Archaeological evidence of bells dates back to more than 5000 years ago, from the 3rd millennium BC in Neolithic China. During this era, there is evidence of early forms of pottery cowbells, which were likely used to track goats, sheep, and cattle. The pottery bells were later replaced by metal bells. In West Asia, the first bells appeared in 1000 BC. The earliest metal bells, one found in the Taosi site, and four in the Erlitou site, are dated to about 2000 BC.

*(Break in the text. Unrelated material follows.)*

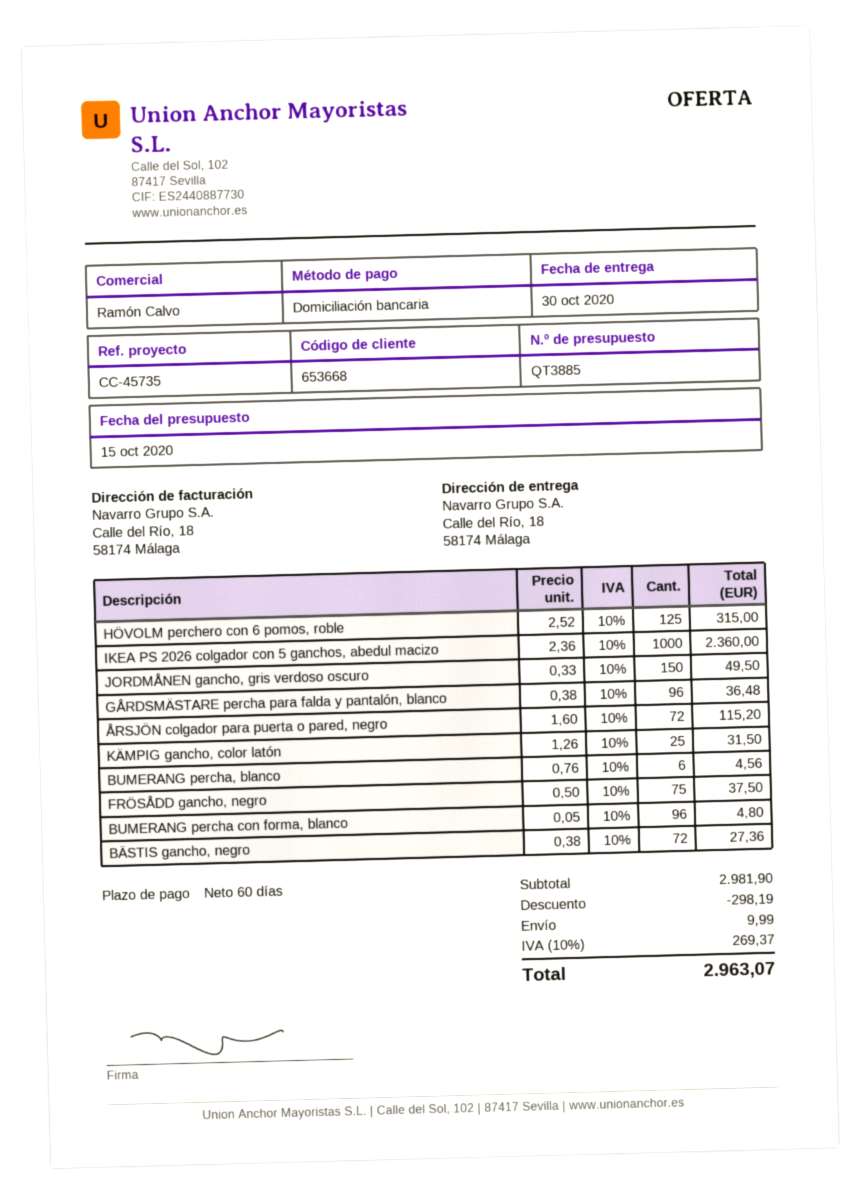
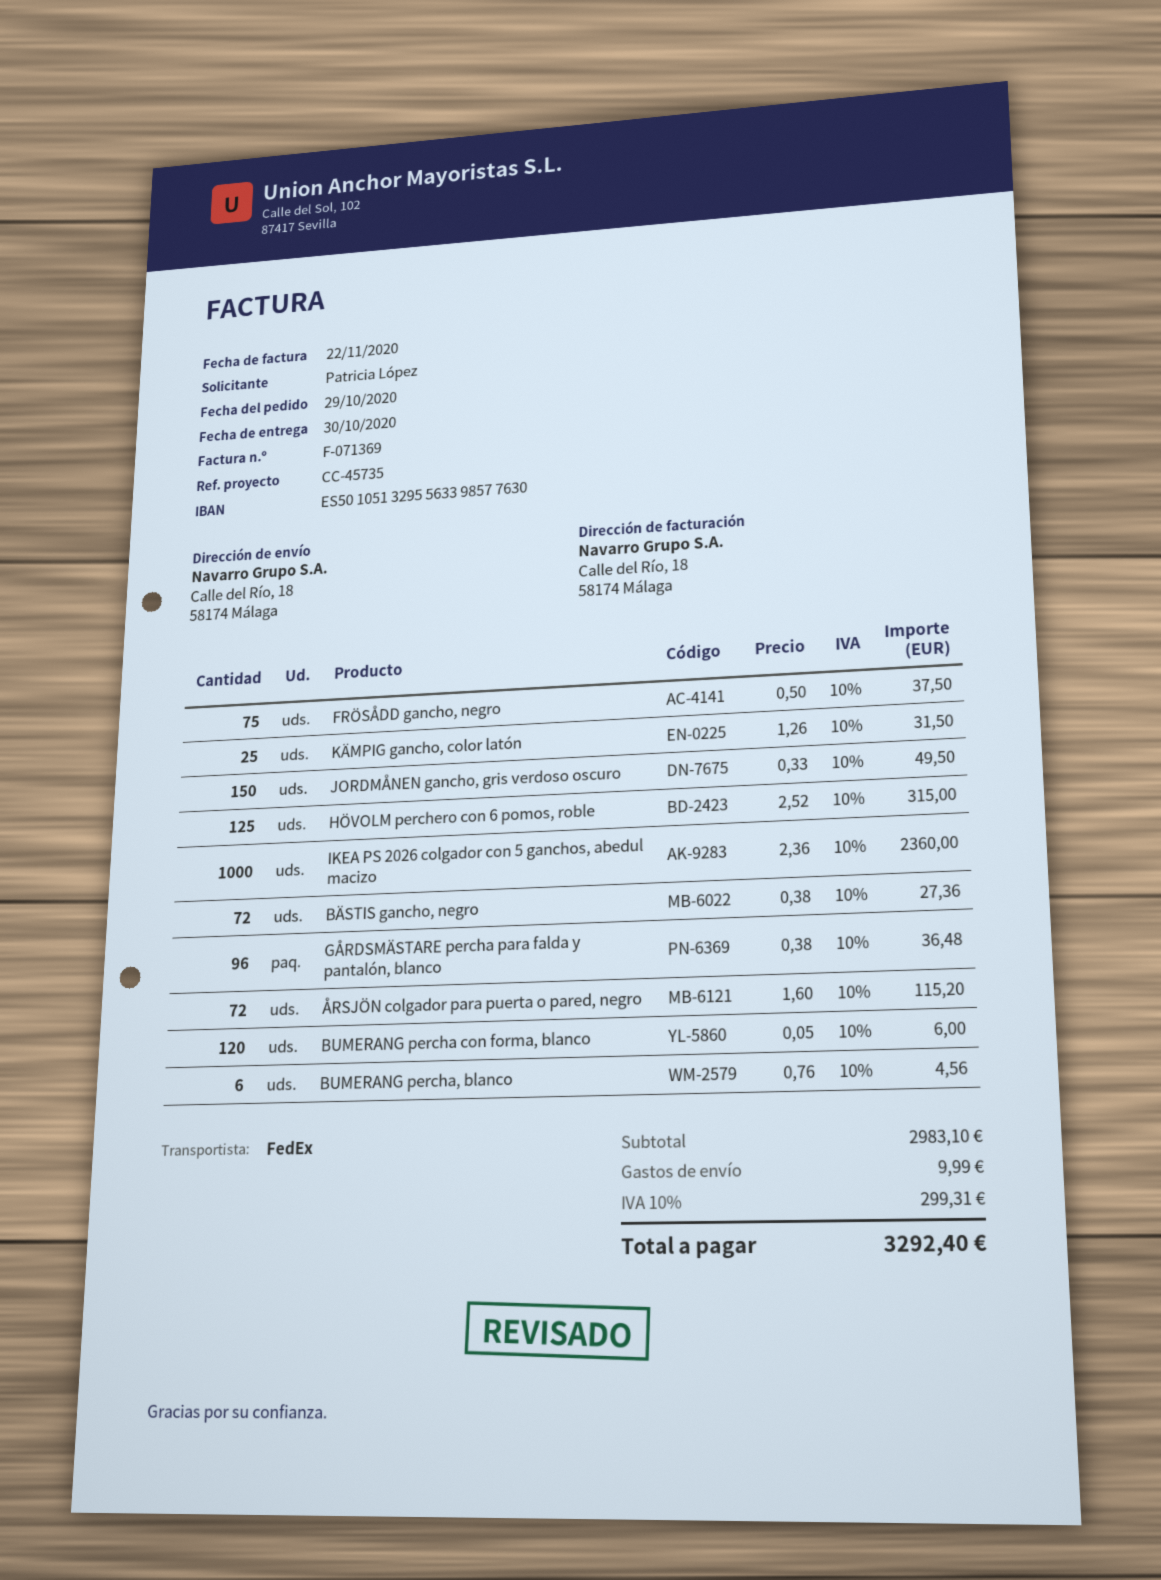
BUMERANG percha con forma, blanco: 96 x 0.05 = 4.80 -> 120 x 0.05 = 6.00
subtotal: 2981.90 -> 2983.10
discount: 298.19 -> none
tax: 10% = 269.37 -> 10% = 299.31
total: 2963.07 -> 3292.40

Bells for shepherding were expanded from the Fertile Crescent to Celtic, Carthaginian, Greek and Roman cultures. The earliest depictions of bells used for livestock in Britain appear on Pictish carved stones of the 7th to 9th centuries AD at Eassie, Angus and Fowlis Wester, Perthshire. Small iron bells of 8th or 9th century date, argued to be for cow or sheep, have been excavated from upland farm settlements at Crummack Dale and Gauber High Pasture in the Yorkshire Dales. An early depiction of a bellwether, the leading sheep of a flock, on whose neck a bell is hung, is in the Carolingian Stuttgart Psalter of the ninth century.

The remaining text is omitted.